We hit 150 episodes that year, and I got to interview Ashleigh Axios, who was the creative director for the Obama White House. And remember Facebook Design had sort of hit us up back in 2015, they then kind of took their support and really codified it by becoming a sponsor then. So they were our biggest sponsor to date through massive financial support behind the show. They even flew me out to their headquarters in Menlo Park. I got to record some interviews while I was out there. I met Mark Zuckerberg. I even closed out their design lecture series for the year with a talk called Black Design Matters. We started getting more shoutouts on social media like on Twitter and Instagram. We expanded our merch, which initially was only available through our Patreon community. We sort of opened up our merch shop so people could buy shirts and stuff.
We kept going with our Kwanzaa graphics, which if you remember 2016, that was a very contentious time with the Olympics, Prince died that year, that was also the year of that very contentious presidential election where Trump got elected. So our graphics back then really reflected the state of what was going on in the country then. So once we had our big sponsors on deck, Revision Path started expanding even more in 2017. Apple Podcasts included Revision Path in their Black History Month podcast campaign that was called The Black Experience.
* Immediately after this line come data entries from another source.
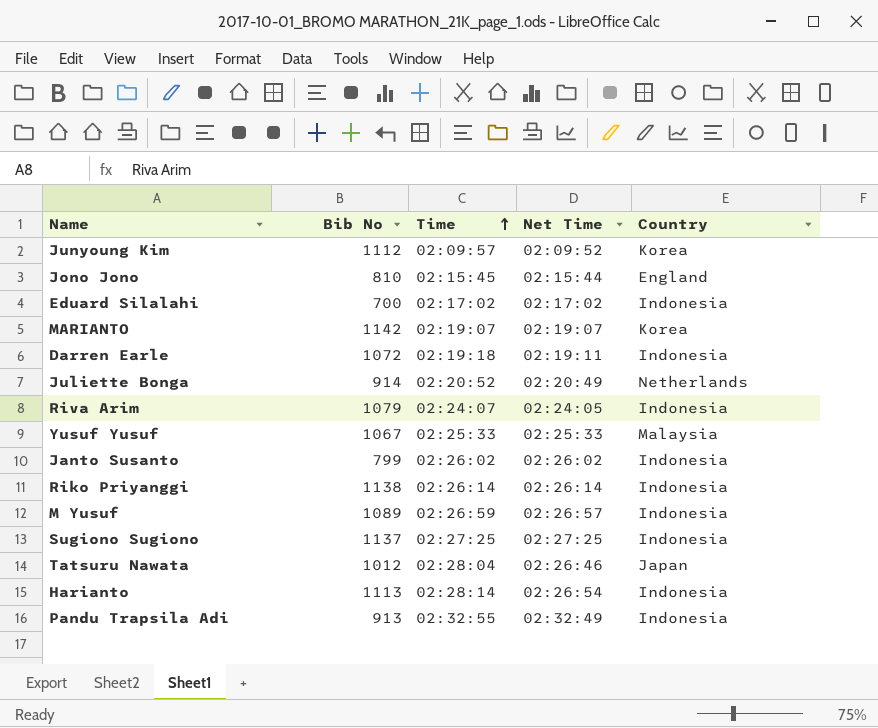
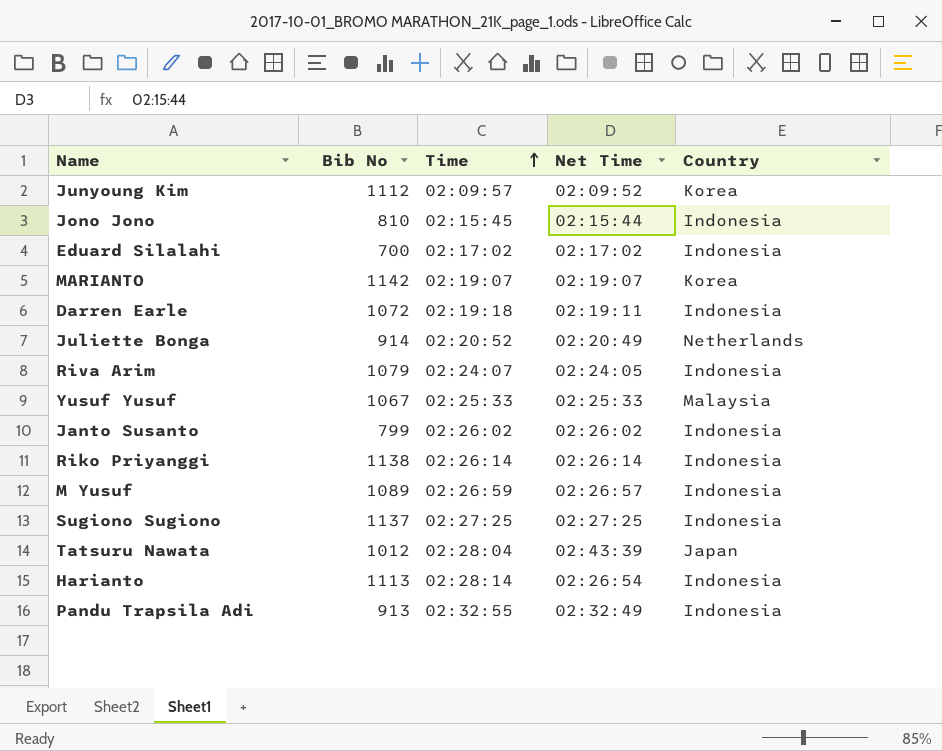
Jono Jono | Country: England -> Indonesia
Tatsuru Nawata | Net Time: 02:26:46 -> 02:43:39

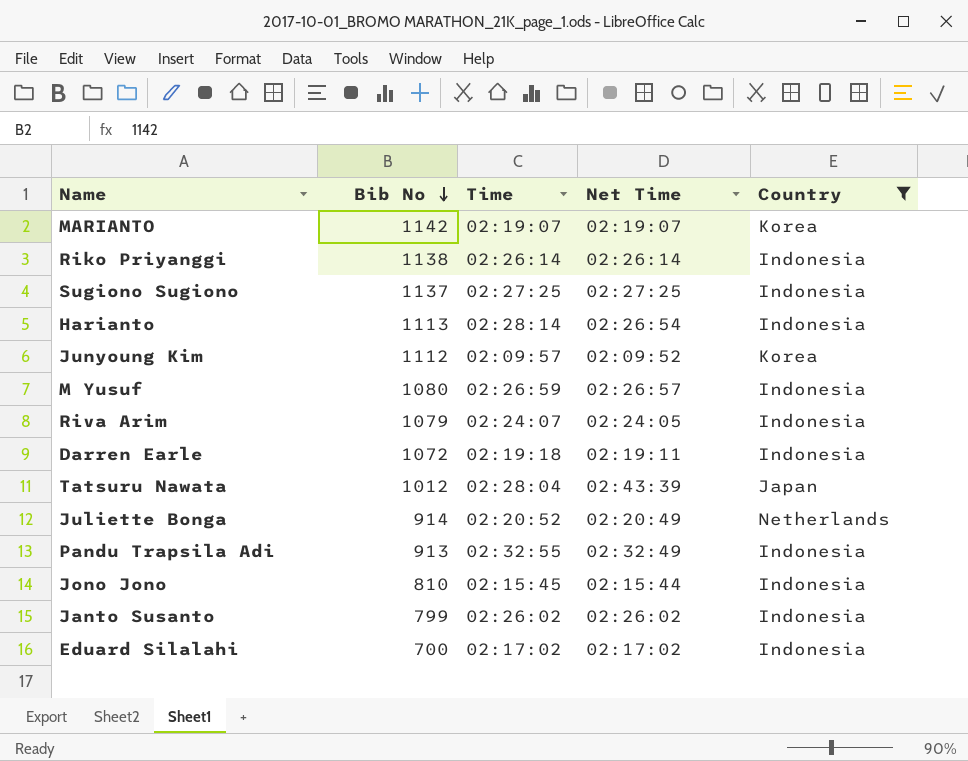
filter: none -> Country != Malaysia
row order: Time ascending -> Bib No descending
M Yusuf | Bib No: 1089 -> 1080

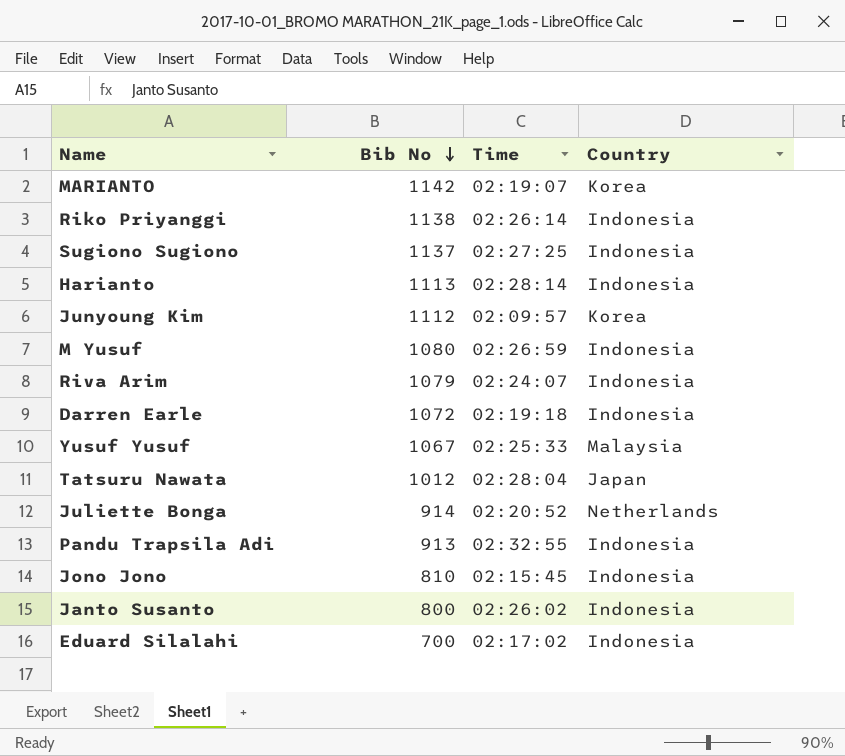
filter: Country != Malaysia -> none
column Net Time | position: 4 -> none
Janto Susanto | Bib No: 799 -> 800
We hit 200 episodes. I brought Sarah Huny Young back on the show and interviewed her again. And with Facebook as our sponsor, we threw our first event with them. So we did it here in Atlanta. We had a panel, Karla Cole and Tory Hargro, who had both been on the show before, were on that panel. Ian Spalter was on that panel, who’s the head of Instagram, Japan. Facebook brought the swag, they catered it, and it was great for what it was. People still ask me if we’re going to do another event in Atlanta. The bad thing about that event, and I’ll be completely honest, that was really just a Facebook event. It was not a Revision Path event. It was a Facebook event with Revision Path’s logo kind of slapped on the poster.
Facebook really tightly controlled the guest list. You had to — and I didn’t like this at all — you had to submit your resume in order to be considered to be invited. So I couldn’t even invite people that I had on the show, because Facebook wanted to see their resume to see if they were hireable by Facebook in order to come to this event. They were treating it as a recruitment event. I was treating it as my first podcast event, and those two things just did not mesh well, which was very unfortunate. That was the first and last event that we did with Facebook Design, because I was not satisfied with how that whole thing went. We did end up attracting more sponsors.
We attracted SiteGround, Google came on as a sponsor, which was really big. We also attracted the attention of a New York City based startup called Glitch, and by the end of the year I was working at Glitch. They extended an offer to me, which at the time the company was called Fog Creek Software. They became Glitch in 2018. But that was a very interesting time, because now my work was not only being recognized by these companies, but it was actually changing my livelihood. So 2018 was another growth year for Revision Path. We expanded onto two major platforms that year, Spotify and iHeartRadio. Spotify used to be invite only for their podcasts back then, now I think anybody with a Spotify account can create a podcast and it’s listed there. But it was a big deal to be on Spotify back in 2018. Apple Podcasts had included us again in their Black History Month campaign. I got a chance to talk about Revision Path in Switzerland as part of the Swiss Design Network Summit.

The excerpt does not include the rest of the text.